We are taking our 2 labradors on the Superfast ferry from Bari to Igoumenitsa camping on board. The Superfast website says dogs must be muzzled whilst on board. I don't think our dogs will be very keen! Has anyone any experience of taking dogs on Superfast ferries and whether muzzles were required?

Dave


----------



## spatz1 (May 19, 2011)

experience around venice.... yes. And they made me pay for a seat and i m fluent in italian.


----------



## patp (Apr 30, 2007)

Sometimes we worry more about our dogs wearing muzzles than they do  
Of course it is strange to them but if you introduce a muzzle slowly and carefully the dog should come to accept it.

Try just leaving the muzzle on the floor and scattering treats around it so the dog investigates the muzzle.

Once happy with that then smear peanut butter or cream cheese on the inside of the muzzle and then just hold it while the dog licks it clean. This may entail the dog putting its nose inside the muzzle but do not be tempted to slap the muzzle on at this stage. Just repeat until you think the dog is ambivilant about the muzzle. 

Once this has happened you could fix it on for just a few seconds while the dog licks the cheese.

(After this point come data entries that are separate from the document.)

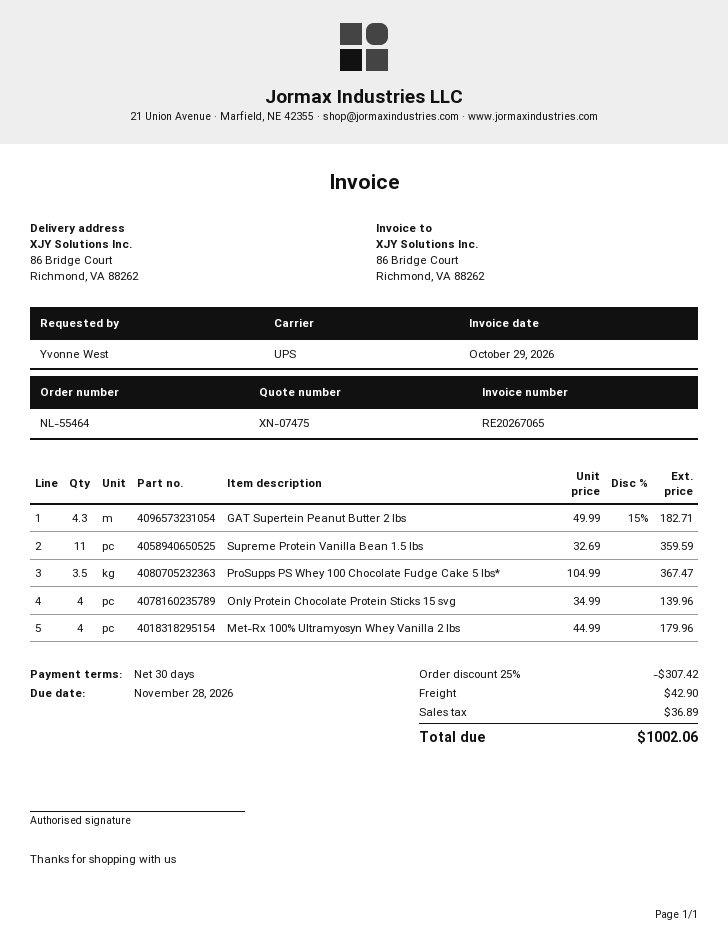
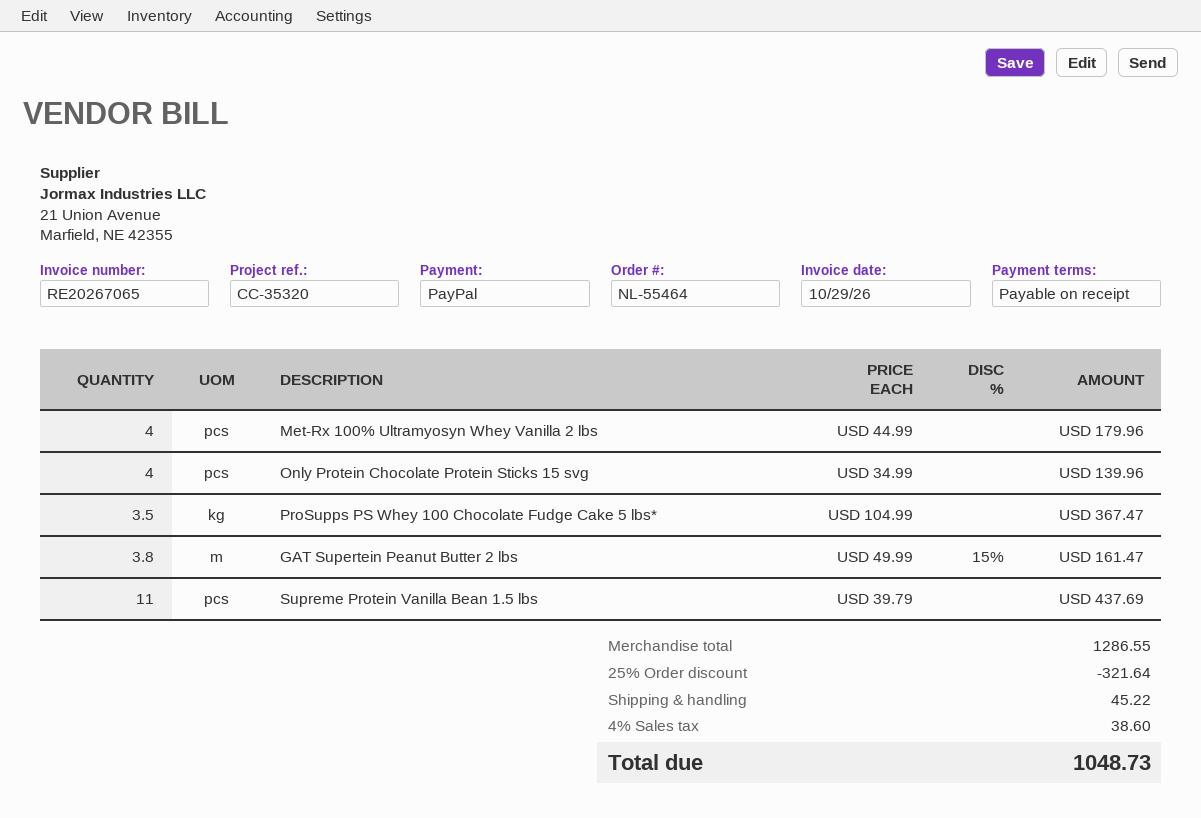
payment terms: 30 days -> on receipt
GAT Supertein Peanut Butter 2 lbs: 4.3 x 49.99 - 15% = 182.71 -> 3.8 x 49.99 - 15% = 161.47
Supreme Protein Vanilla Bean 1.5 lbs: 11 x 32.69 = 359.59 -> 11 x 39.79 = 437.69
discount: 25% = 307.42 -> 25% = 321.64
shipping: 42.90 -> 45.22
tax: 36.89 -> 38.60
total: 1002.06 -> 1048.73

Slowly increase the amount of time spent in the muzzle and always be very upbeat and positive while the dog is wearing it.

Greyhounds, and Whippets that race, love their muzzles because it means they are going to have fun!

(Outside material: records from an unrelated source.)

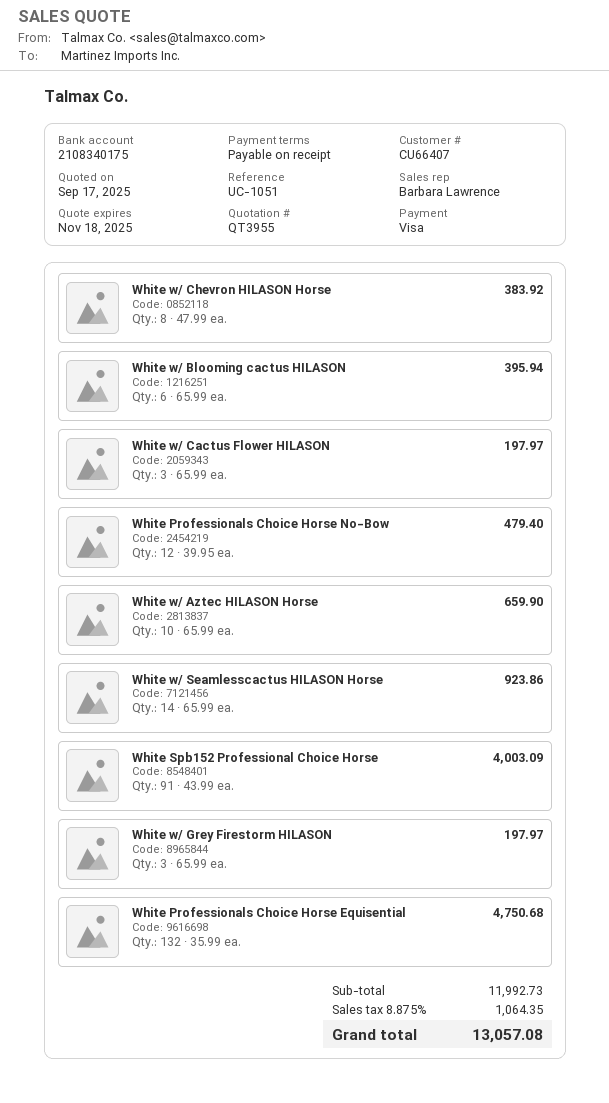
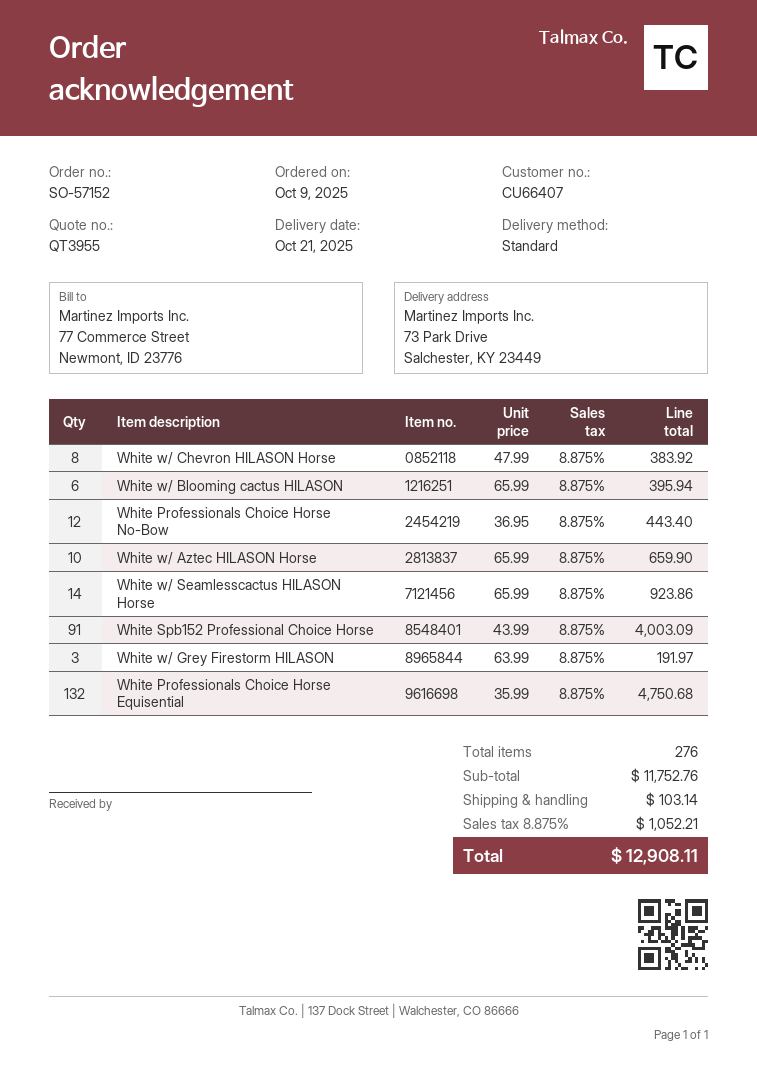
White w/ Cactus Flower HILASON: 3 x 65.99 = 197.97 -> none
White Professionals Choice Horse No-Bow: 12 x 39.95 = 479.40 -> 12 x 36.95 = 443.40
White w/ Grey Firestorm HILASON: 3 x 65.99 = 197.97 -> 3 x 63.99 = 191.97
subtotal: 11992.73 -> 11752.76
shipping: none -> 103.14
tax: 8.875% = 1064.35 -> 8.875% = 1052.21
total: 13057.08 -> 12908.11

The Baskerville is a good brand if you need to get one.

Hope this helps.


----------



## thieawin (Jun 7, 2006)

No, generally there is no need for dogs to be muzzled, especially if kept on a lead and well behaved, on the one hand, on the other if it is a term of your conditions of carriage which you have accepted and signed up to at booking then if you don't they may refuse to carry you, so yes.

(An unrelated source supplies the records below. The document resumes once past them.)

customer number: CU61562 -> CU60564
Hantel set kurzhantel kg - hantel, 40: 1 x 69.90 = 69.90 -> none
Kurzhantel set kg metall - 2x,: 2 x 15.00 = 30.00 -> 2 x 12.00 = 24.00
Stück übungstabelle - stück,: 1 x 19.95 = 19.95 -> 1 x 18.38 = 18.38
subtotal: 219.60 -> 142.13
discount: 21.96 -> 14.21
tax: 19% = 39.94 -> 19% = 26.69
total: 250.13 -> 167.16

Well you did ask and there are two answers.

The real question is will they work and stay on?

We put them on for BF to Bilbao and by the time we have got them up to the pet cabins they are always off.

Little buggers, 3 jack russells!


----------



## Bill_H (Feb 18, 2011)

thieawin said:


> We put them on for BF to Bilbao and by the time we have got them up to the pet cabins they are always off.
> 
> Little buggers, 3 jack russells!


Strangely, the BF website pictures of the Cap Finestere show a woman happily walking her un-muzzled dog around the deck while two grinning passengers look on from the comfort of their reclining chairs. 
I might email BF and enquire if their policy is now no muzzles as portrayed in their advertisement.


----------



## aldra (Jul 2, 2009)

We carry a muzzle and although the Brittany ferry from Santander did 

state a muzzle needed, no one that we saw used one, so neither did 

we

Just carry it to ensure we can comply if necessary or if we come across an unusual circumstance and feel we would need yo use it

Aldra


----------



## patp (Apr 30, 2007)

Looks like its all typically French then lol!


----------



## peejay (May 10, 2005)

Haven't been on the Bari route but have been on a few of the longer Italy/Greece crossings camping on board and seen a few excercising their dogs on the camping deck without muzzles, it didn't seem to bother anyone.

Could be wrong but maybe the muzzle restriction is for when on the main decks where all the shops and facilities are ?

Either way though, if its in the terms of carriage then I'd take some just in case, not a dog owner, how much do muzzles cost?

pete


----------